A female bodyguard wearing non-prescription protective glasses greeted him. Of course, they had been hired to assist Yoon Mi-hye. Female bodyguards for a female client, and a trailer truck fully reinforced with bulletproof treatment—this security company would not have been out of place even in the United States.
Inside the trailer, completely bulletproofed with composite armor plates, Kevlar, dual-layer Spectra fabric, and a special polymer layer surrounding that fabric, there was—oddly enough—a large quantity of women’s clothing.
And inside was the lawyer who had brought those clothes. Kim Chang-su, dispatched from a law firm called L&J, was acting not only as a legal representative to handle all legal matters arising during Row Gibson’s stay in Korea, but also as a management consultant and even a butler.
“We’ve prepared everything as instructed, at least for now.”
“Well done. Ah, miss bodyguard, please help her change. We can’t keep her in a hospital gown forever.”
Row Gibson said this and handed over what he had been holding to Kim Chang-su. The distorted copper-alloy heads of 7.62mm rifle bullets glinted in the light.
“What is this?”
When Kim Chang-su asked in confusion, Row lowered his voice.
“He fired six shots in the blink of an eye. All aimed at a human.”
Row Gibson shook his head slowly. Fortunately, he had been able to stop the bullets. If it hadn’t been him, Yoon Mi-hye’s cervical spine would have snapped and her brain would have shattered into pieces, leaving her dead in the middle of the street.
Sylvester’s sniping had been that precise… and the bullets had carried tremendous force. Phantom had used sorcery to protect his body, but the concentrated volley of six shots eventually pierced the sorcerous barrier weakened under the sun and tore through his arm, drawing blood.
Still, it was fortunate they were ordinary rounds. If he were wounded by silver bullets, he would be unable to reclaim his blood, and even the microscopic particles of blood flowing from the wound could trigger vampirification in humans.
‘Did that bastard show consideration in his own way? Ridiculous.’
Row Gibson—no, the True Vampire Phantom—adjusted his sunglasses. A True Vampire Hunter worrying about vampires. Or had he been worrying about this woman?
* * *
The streetlights flickered as they stretched awake. Pale mercury lamps, jaundiced sodium lamps, neon signs in vivid colors, and bright orange headlights—countless lights began to dye the city of night.
It felt like inhaling Psychedelic Moon. An endless feast of colors. The only difference was that the outlines appeared blurred. It hardly mattered to Se-gun. He tossed the empty can he had just finished drinking behind him.
A dry metallic clang rang out. Probably a goal. The stainless-steel park trash can did not even budge at the impact of such a small can.

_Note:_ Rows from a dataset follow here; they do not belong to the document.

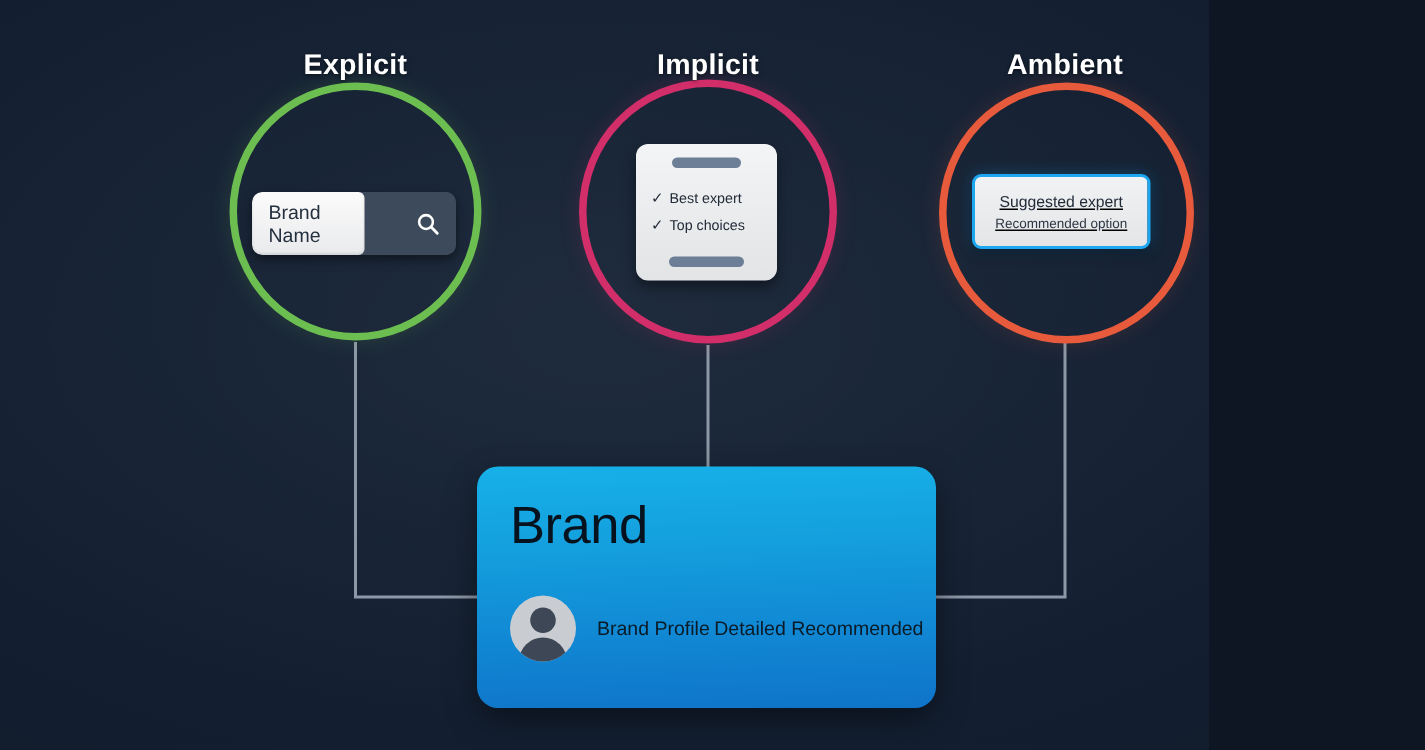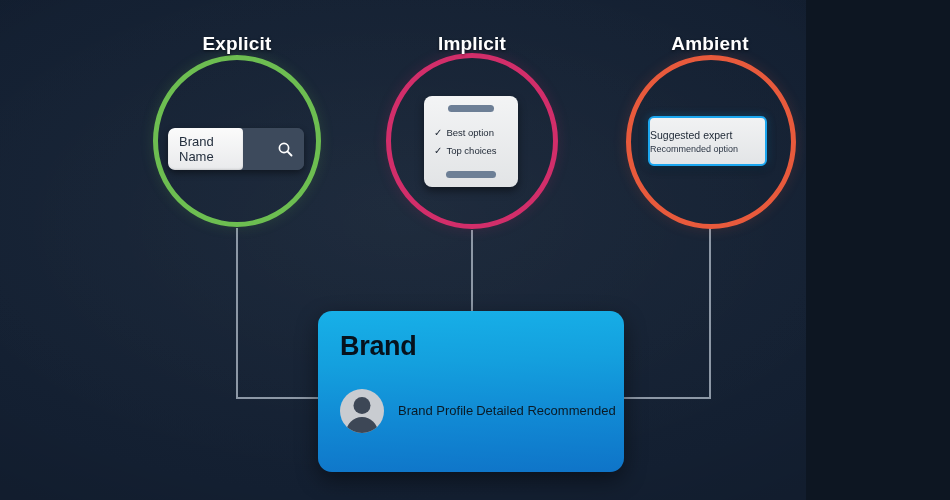"Best option" span { text: option -> expert }
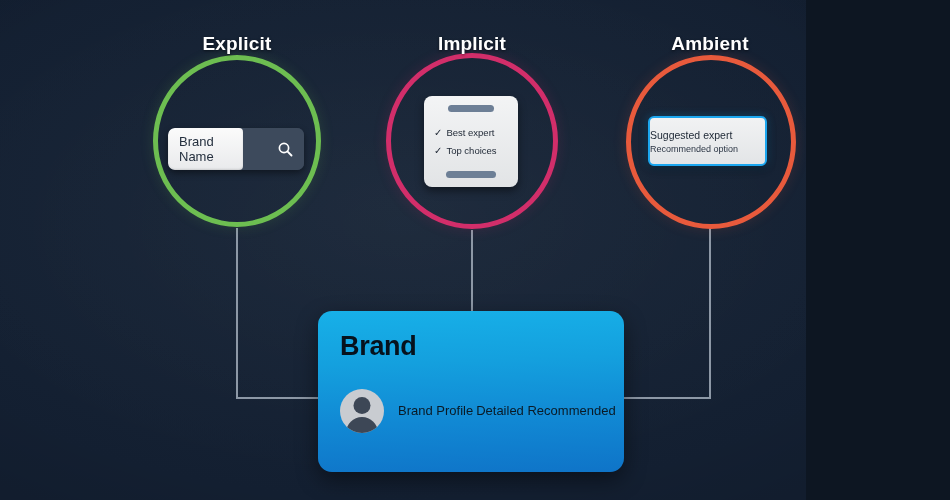"Suggested expert" .ambient-card { align-items: flex-start -> center; text-decoration: none -> underline }
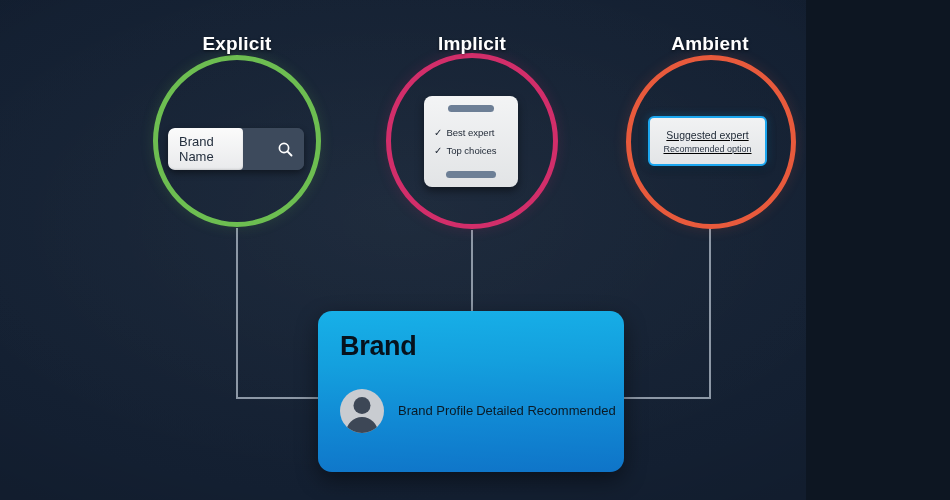"Brand" .brand-title { font-size: 27px -> 35px; font-weight: bold -> normal }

“Haa… just thirty thousand won?”
Se-gun sighed while leaning on his motorcycle. Once the job was over, the strength drained from his entire body. In Se-gun’s case, it was worse because he had worked clumsily and without technique just to build physical strength. No matter how much one trained in martial arts, work followed its own rules.
People were gathering in the park at night. High school students from nearby cram schools sat on benches, secretly drinking canned beer. Se-gun glanced around for a moment, then mounted his motorcycle and rode down the park steps.
With each step he descended, the bike creaked. This RX-125 probably wasn’t going to last much longer. It felt almost futile that all the tuning his older brother had painstakingly done had been wiped out in a single accident.
Of course, after being picked up and thrown like a toy, there was no way the motorcycle could be intact. Still, thinking about all the repair money he had poured into it felt foolish…
“Maybe I should buy a new motorcycle while I’m at it?”
Se-gun muttered to himself. He had money, of course. But if he spent it all, nothing would remain for living expenses. If he were frugal, it might be manageable, but the anxiety was too great for him to bring himself to use it.
“Damn. I need to sell that vampire blood soon.”
One bag had already been used for Yong-jin. Only one remained. But if it was vampire blood from someone he could defeat without even using Psychedelic Moon, the purity probably wasn’t that high.
At this rate, he even considered attacking the Sang-dong faction again, but they would surely be on high alert by now. It was obvious that provoking a guarded enemy would bring more harm than benefit.
“Ah, over there!”
Just as Se-gun rounded a corner, lost in thought, a girl he had seen once before called out to him.
“Hm?”
Jin Yu-mi was calling to Se-gun. They had only met once before, and he hadn’t even told her his address or where he lived—yet here they were, meeting again on the street. If it was a coincidence, it was a strange one…
“Ah, my legs are numb!”
Jin Yu-mi said, rubbing her legs vigorously. She had been squatting for hours in front of the convenience store where she had parted with Se-gun before. Naturally they would be numb. Se-gun let out a small chuckle at the sight.
“You could’ve gone inside and sat somewhere. Like that park over there.”
“Oh… more importantly, where are you going?”
“Home. Going in to sleep.”
Se-gun answered roughly. But she approached him with obvious affection in her eyes.
“Where do you live?”
“Don’t ask that. What about your friends?”
“Mm. They all went to meet their boyfriends. Some went home.”
For a moment, he wondered if they were a group of runaway girls, but Se-gun said nothing further. He had never lived the life of a model student, but that didn’t mean he had lived without looking toward tomorrow like these girls seemed to. More than anything, hearing the word “sleep together” directly from a girl’s mouth had been a shock.
‘But if I think about it, I heard that kind of thing a lot from the biker gangs, didn’t I?’
It just hadn’t been directed at him. Perhaps that was why he felt uneasy about this girl.
“I just finished my part-time job and I’m tired. I don’t have the energy to hang out.”
“Really? Where do you live?”
“A gosiwon. Even if I work myself to death at part-time jobs, after paying rent for the gosiwon room, it’s barely enough to survive. So just leave me alone.”
“Gosiwon?”
She fell into thought for a moment. Perhaps she hadn’t always been this foolish, but her brain had been damaged by inhaling solvents like thinner, leaving her cognitively impaired. She didn’t even know what a civil service exam was, or what a gosiwon was.
“Just think of it as paying to board somewhere. Boarding… maybe you don’t know that either?”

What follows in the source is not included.